Bacteria, Epidemiology, Infectious Diseases, Microbiology, Vaccines

The Great Masquerader: What Is Whipple’s Disease?

Author Chandana Balasubramanian , 07-Mar-2024

Whipple’s disease is a tricky infection that doctors sometimes call “The Great Masquerader” because it can look like a lot of other diseases, making it hard to diagnose. Whipple’s disease is caused by a bacteria called Tropheryma whipplei.

 

Whipple’s disease is also known as ‘Intestinal Lipodystrophy’ because it affects how the body deals with fats, leading to issues with digesting food properly. However, many aspects of this disease remain a puzzle, including how it spreads!

 

This blog talks about what makes Whipple’s disease a mystery, why it’s important to figure out if someone has it, and what we know about the bacteria that causes it. 

 

Let’s learn more about this rare, bacterial infectious disease.

 

History

First identified by George Hoyt Whipple in 1907, the condition was initially noted for its effects on the gastrointestinal system. Yet, as understanding of the disease evolved, it became clear that Whipple’s disease could impact various organs, including the Central Nervous System (CNS). 

At the time, Dr. Whipple reported on a 36-year-old man experiencing malabsorption, enlarged lymph nodes in the mesentery, joint pain, and changes in skin color. He termed the condition “Intestinal Lipodystrophy,” and his findings were shared in the Bulletin of Johns Hopkins Hospital.

Here are some important years and discoveries in the history of Whipple’s disease. 

  • 1907: George Hoyt Whipple, an American pathologist, first described the disease, but the causative organism was not identified until 1992. Whipple considered the observed intestinal lipodystrophy to result from a disturbed fat metabolism.
  • 1952: First treatment with antibiotics (chloramphenicol) appeared to be successful. During this time, scientists wondered if a bacteria may be the causative agent of this disease.
  • 1961: Electron microscopic studies provided insights into the disease, showing characteristic features of the bacteria.
  • 1992: Tropheryma whipplei was conclusively identified as the bacterium responsible for Whipple’s disease. Using PCR, scientists were able to amplify specific sections of the bacterium’s 16S rRNA. After further verification and detail enhancement, the bacterium was named Tropheryma whippelii. This name originates from the Greek words “trophe” for nourishment and “eryma” for barrier, highlighting the nutritional absorption issues caused by the infection.
  • 2003: Physicians at Johns Hopkins Hospital developed a diagnostic test for Whipple’s disease that greatly enhanced the precision of its diagnosis.

 

While Dr. Whipple was instrumental in first discovering Whipple’s disease, his main research at the time was on anemia. As a result, he did receive a Nobel Prize in 1934, but for his work in discovering that a diet rich in liver, kidney, and meat could improve patients with anemia.

 

Epidemiology

Whipple’s disease is a rare condition, with the majority of cases documented in North America and Europe. It is a systemic illness that mainly affects middle-aged caucasian males. Disease onset is often after 50 years of age. The disease is rare in children. 

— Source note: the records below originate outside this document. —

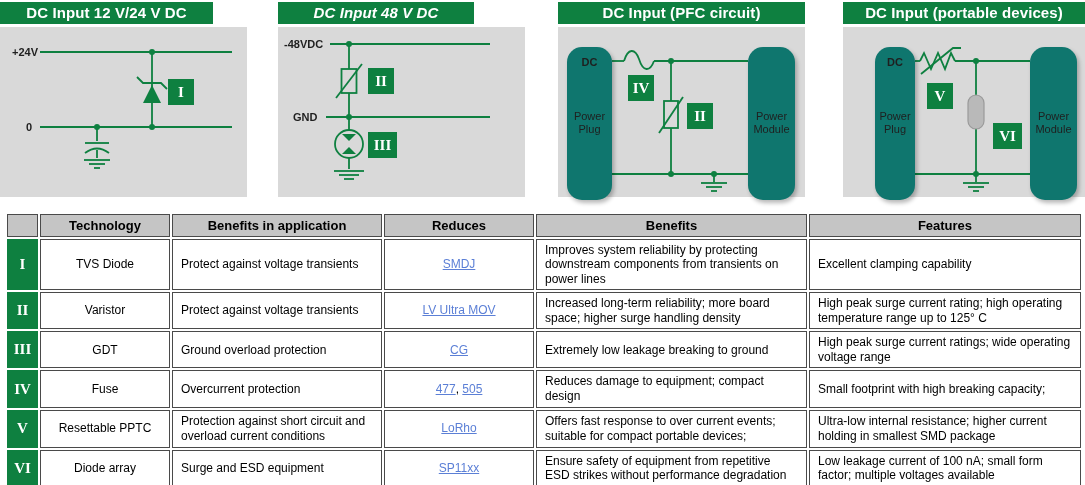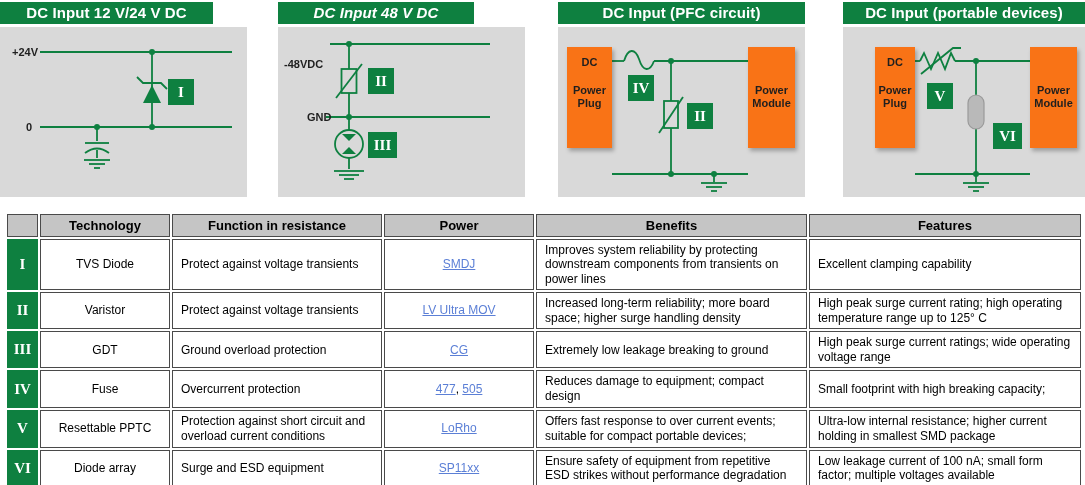"-48VDC" div.circ-label { margin-top: 20px -> none }
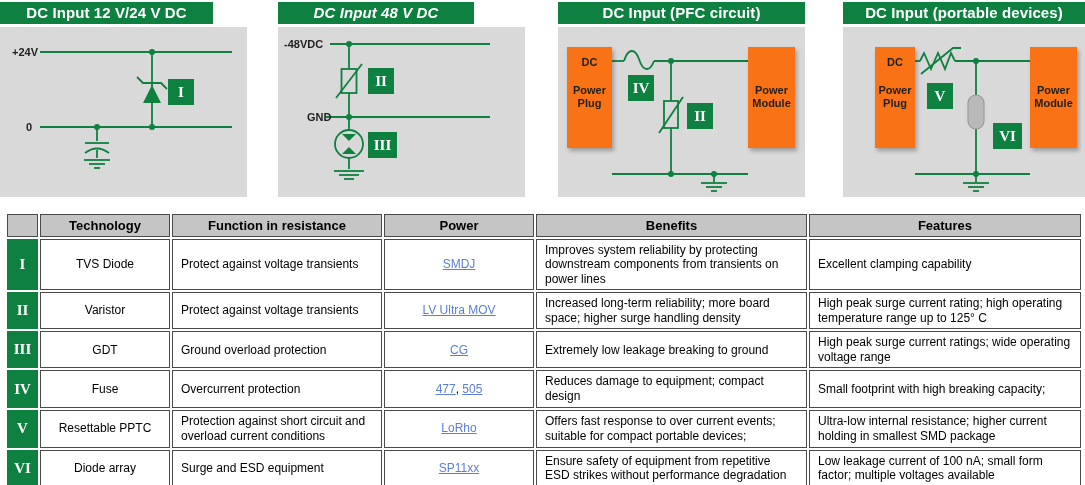"DC" .wbox { background: #f97316 -> #0f766e; border-radius: none -> 15px; height: 101px -> 153px }
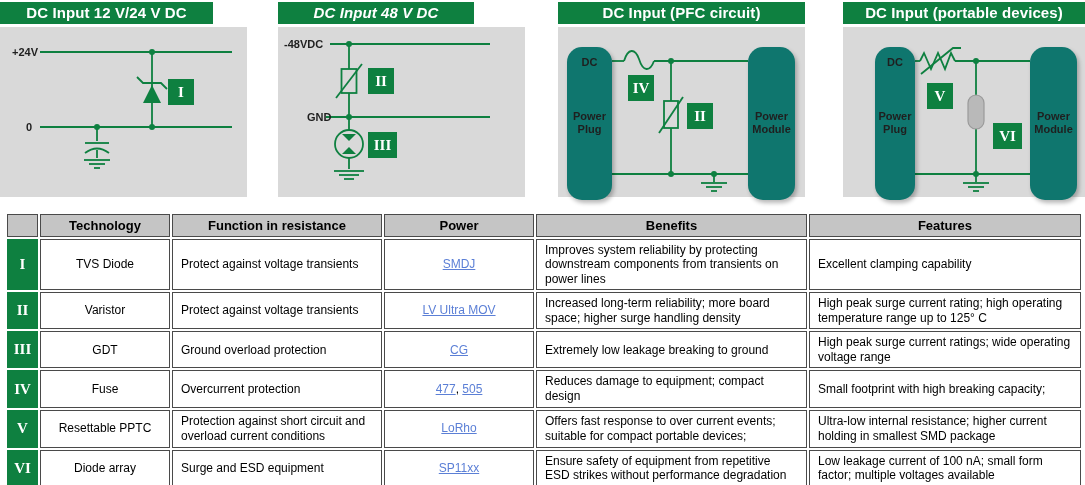"GND" div.circ-label { left: 29px -> 15px }
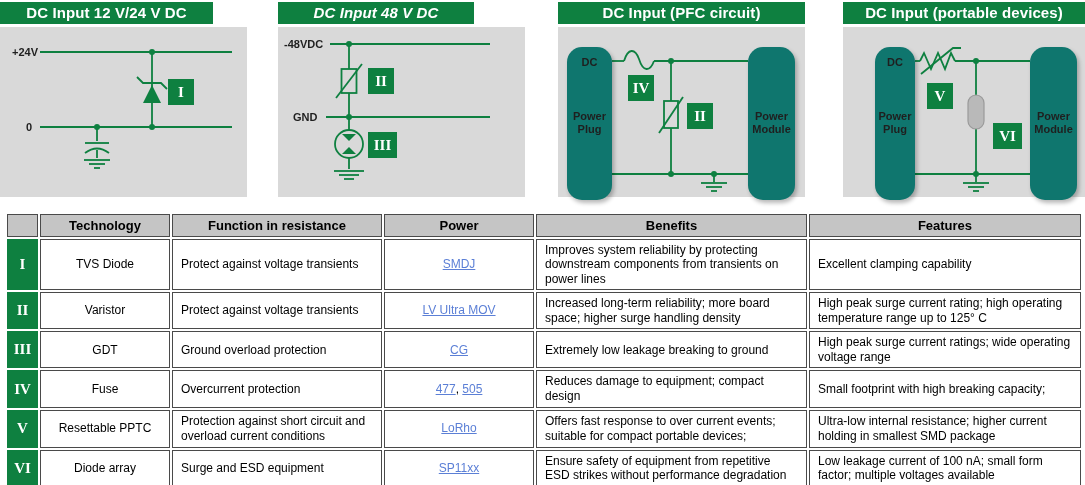"Power Plug" .wbox .mid { font-weight: bold -> normal }
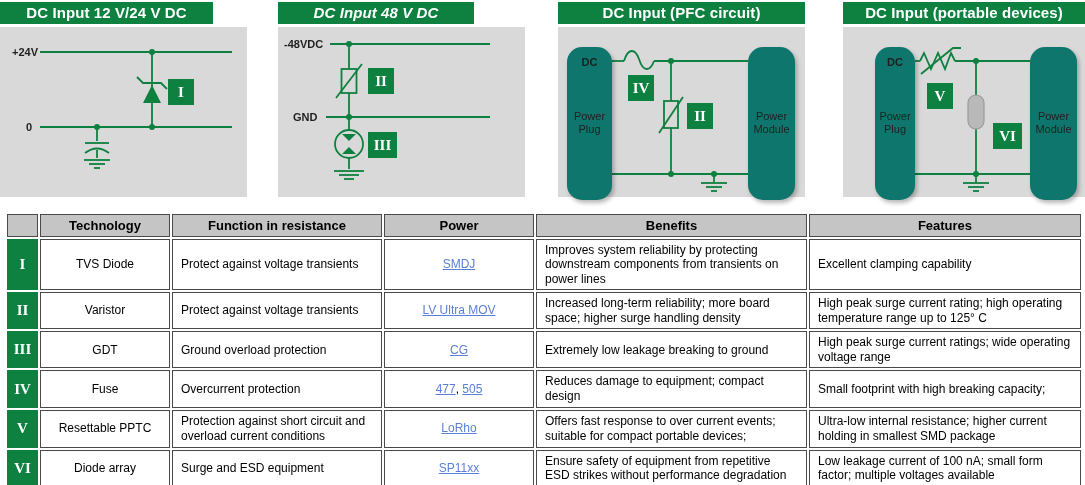"Function in resistance" th.hdr { text: Function in resistance -> Benefits in application }
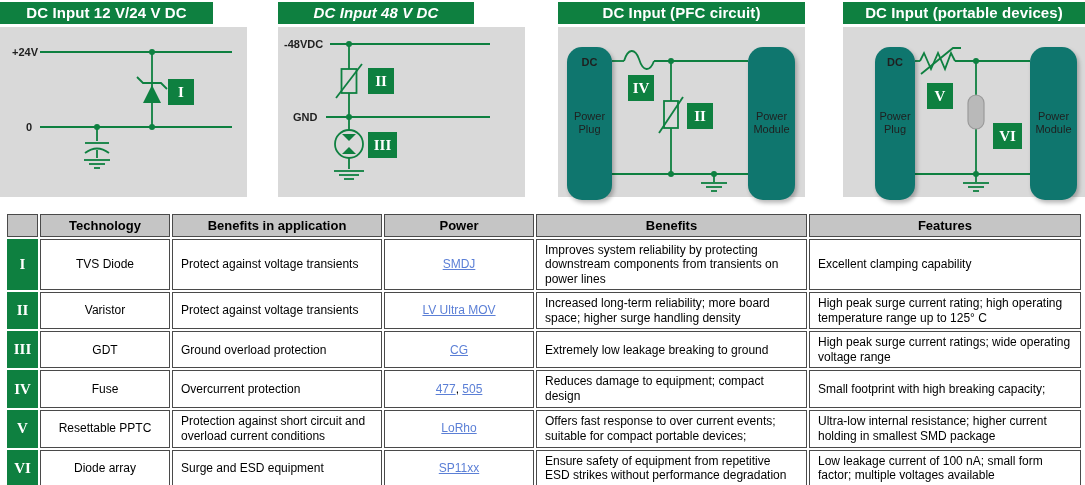"Power" th.hdr { text: Power -> Reduces }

Whipple’s disease incidence varies in the literature. One study  approximates incidence at 12 new cases per year worldwide. However, the authors note that these numbers were determined before PCR was introduced as a diagnostic tool for Whipple’s disease. As a result, the actual incidence may be higher. 

Some estimate Whipple’s disease incidence anywhere from 1-6 new cases per 10 million persons per year, globally. 

Notable outbreaks

No significant outbreaks of Whipple’s disease have been documented. 

 

How does it spread?

There is no evidence that Whipple’s disease spreads from person to person. The bacteria has been isolated from feces in the past, which suggests a fecal mode of transmission. However, there is no definitive proof and many people can be asymptomatic carriers of the bacteria.

Since incidence is low and the disease is often misdiagnosed or diagnosis is delayed, it is challenging to figure out exactly how it spreads.

Biology of the disease

Whipple’s disease is believed to be caught by ingesting something that has the T.whipplei  bacteria in it. This assumption is because the symptoms are largely related to the gut. Also, the highest concentration of the bacteria in infected individuals is usually in the small intestine, where it can cross into the body, triggering an immune response.

Scientists have managed to grow the bacteria in the lab using certain cells, but in the body, it usually lives outside cells, thriving in the small intestine’s environment. T.whipplei causes internal ulcers and thickens body tissues. This changes the structure of the small intestine, making it hard for the body to absorb nutrients properly, leading to the symptoms of Whipple’s disease.

Not everyone who gets the bacteria gets sick. Some people, who are predisposed to getting Whipple’s disease may have muted immune systems that may increase their risk of getting infected. People with Whipple’s disease can have lasting changes in their immune system, making them more prone to getting it again, even after treatment. 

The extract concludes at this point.